L'osservanza della legge di Dio, in determinate situazioni, può essere
difficile, difficilissima: non è mai però impossibile. È questo un insegnamento
costante della tradizione della Chiesa, così espresso dal Concilio di Trento:
«Nessuno poi, benché giustificato, deve ritenersi libero dall'osservanza dei
comandamenti; nessuno deve far propria quell'espressione temeraria e condannata
con la scomunica dei Padri, secondo la quale è impossibile all'uomo
giustificato osservare i comandamenti di Dio. Dio infatti non comanda ciò che è
impossibile, ma nel comandare ti esorta a fare tutto quello che puoi, a chiedere
ciò che non puoi e ti aiuta perché tu possa; infatti "i comandamenti di
Dio non sono gravosi" (cf [link] 1 Gv 5,3)
e "il suo giogo è soave e il suo peso è leggero" (cf [link] Mt
11,30)».162
103. All'uomo è sempre aperto lo spazio
spirituale della speranza, con l'aiuto della grazia divina e con la collaborazione
della libertà umana.
È nella Croce salvifica di Gesù, nel dono dello Spirito
Santo, nei Sacramenti che scaturiscono dal costato trafitto del Redentore (cf
[link] Gv 19, 34), che il credente trova la grazia e
la forza per osservare sempre la legge santa di Dio, anche in mezzo alle
difficoltà più gravi. Come dice sant'Andrea di Creta, la legge stessa «fu
vivificata dalla grazia e fu posta al suo servizio in una composizione armonica
e feconda. Ognuna delle due conservò le sue caratteristiche senza alterazioni e
confusioni.
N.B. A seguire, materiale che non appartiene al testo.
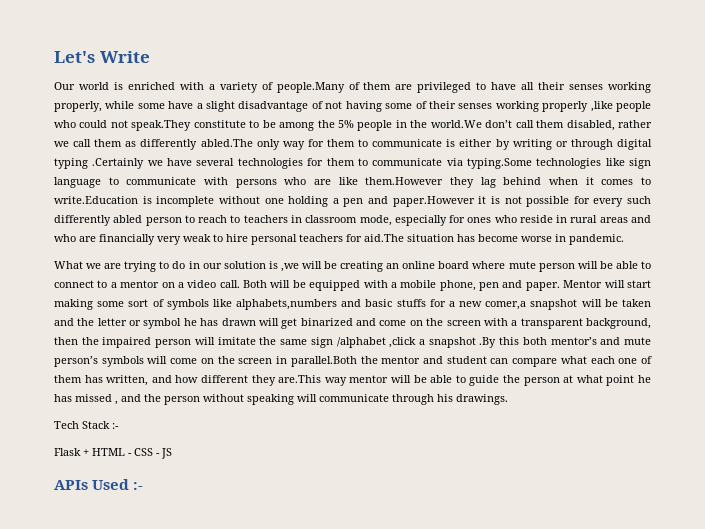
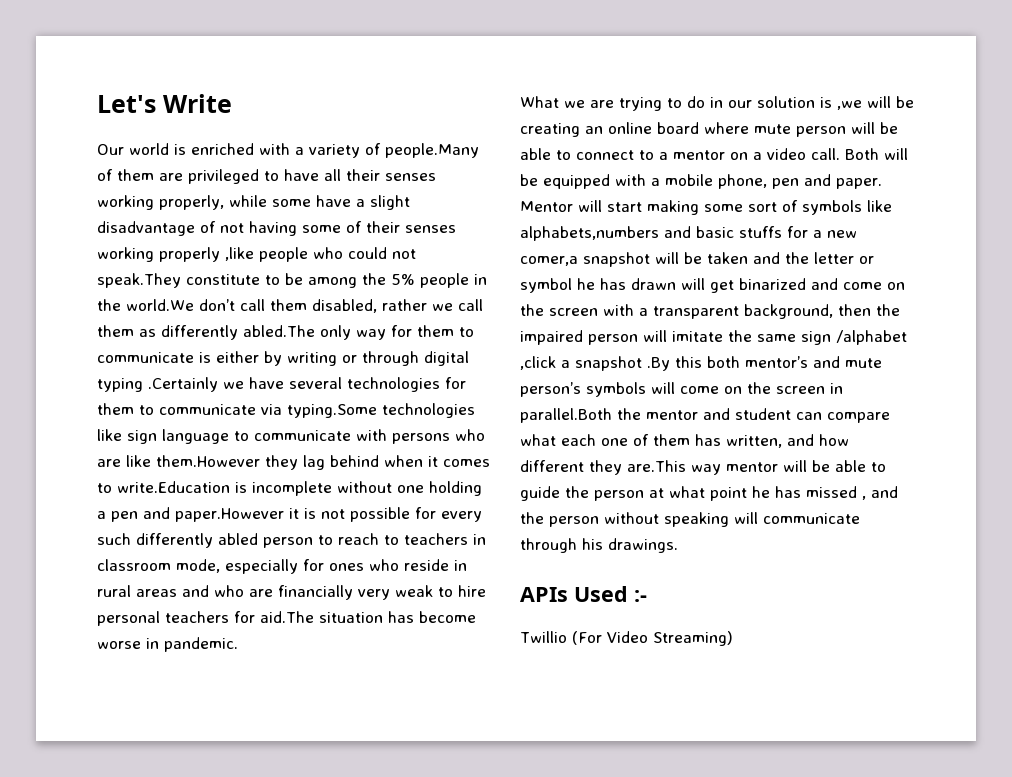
[54,421,119,429] [54,448,172,459] // Tech Stack :- // Flask + HTML - CSS - JS -> (678, 545) none
(144, 486) none -> [520,631,733,646] // Twillio (For Video Streaming)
Tuttavia la legge, che prima costituiva un onere gravoso e una
tirannia, diventò per opera di Dio peso leggero e fonte di libertà».163
Solo nel mistero della Redenzione di Cristo stanno le
«concrete» possibilità dell'uomo. «Sarebbe un errore gravissimo
concludere... che la norma insegnata dalla Chiesa è in se stessa solo un
"ideale" che deve poi essere adattato, proporzionato, graduato alle,
si dice, concrete possibilità dell'uomo: secondo un "bilanciamento dei
vari beni in questione". Ma quali sono le "concrete possibilità
dell'uomo"? E di quale uomo si parla? Dell'uomo dominato dalla
concupiscenza o dell'uomo redento da Cristo? Poiché è di questo che si
tratta: della realtà della redenzione di Cristo. Cristo ci ha
redenti! Ciò significa: Egli ci ha donato la possibilità di
realizzare l'intera verità del nostro essere; Egli ha liberato la nostra
libertà dal dominio della concupiscenza. E se l'uomo redento ancora
pecca, ciò non è dovuto all'imperfezione dell'atto redentore di Cristo, ma alla
volontà dell'uomo di sottrarsi alla grazia che sgorga da quell'atto. Il
comandamento di Dio è certamente proporzionato alle capacità dell'uomo: ma alle
capacità dell'uomo a cui è donato lo Spirito Santo; dell'uomo che, se caduto
nel peccato, può sempre ottenere il perdono e godere della presenza dello
Spirito».164
104. In questo contesto si apre il giusto
spazio alla misericordia di Dio per il peccato dell'uomo che si converte
e alla comprensione per l'umana debolezza. Questa comprensione non
significa mai compromettere e falsificare la misura del bene e del male per
adattarla alle circostanze. Mentre è umano che l'uomo, avendo peccato,
riconosca la sua debolezza e chieda misericordia per la propria colpa, è invece
inaccettabile l'atteggiamento di chi fa della propria debolezza il criterio
della verità sul bene, in modo da potersi sentire giustificato da solo, anche
senza bisogno di ricorrere a Dio e alla sua misericordia. Un simile
atteggiamento corrompe la moralità dell'intera società, perché insegna a
dubitare dell'oggettività della legge morale in generale e a rifiutare l'assolutezza
dei divieti morali circa determinati atti umani, e finisce con il confondere
tutti i giudizi di valore.
Dobbiamo, invece, raccogliere il messaggio che ci viene
dalla parabola evangelica del fariseo e del pubblicano (cf
[link] Lc 18,9-14). Il pubblicano poteva
forse avere qualche giustificazione per i peccati commessi, tale da diminuire
la sua responsabilità. Non è però su queste giustificazioni che si sofferma la
sua preghiera, ma sulla propria indegnità davanti all'infinita santità di Dio:
«O Dio, abbi pietà di me peccatore» ( [link] Lc 18,13).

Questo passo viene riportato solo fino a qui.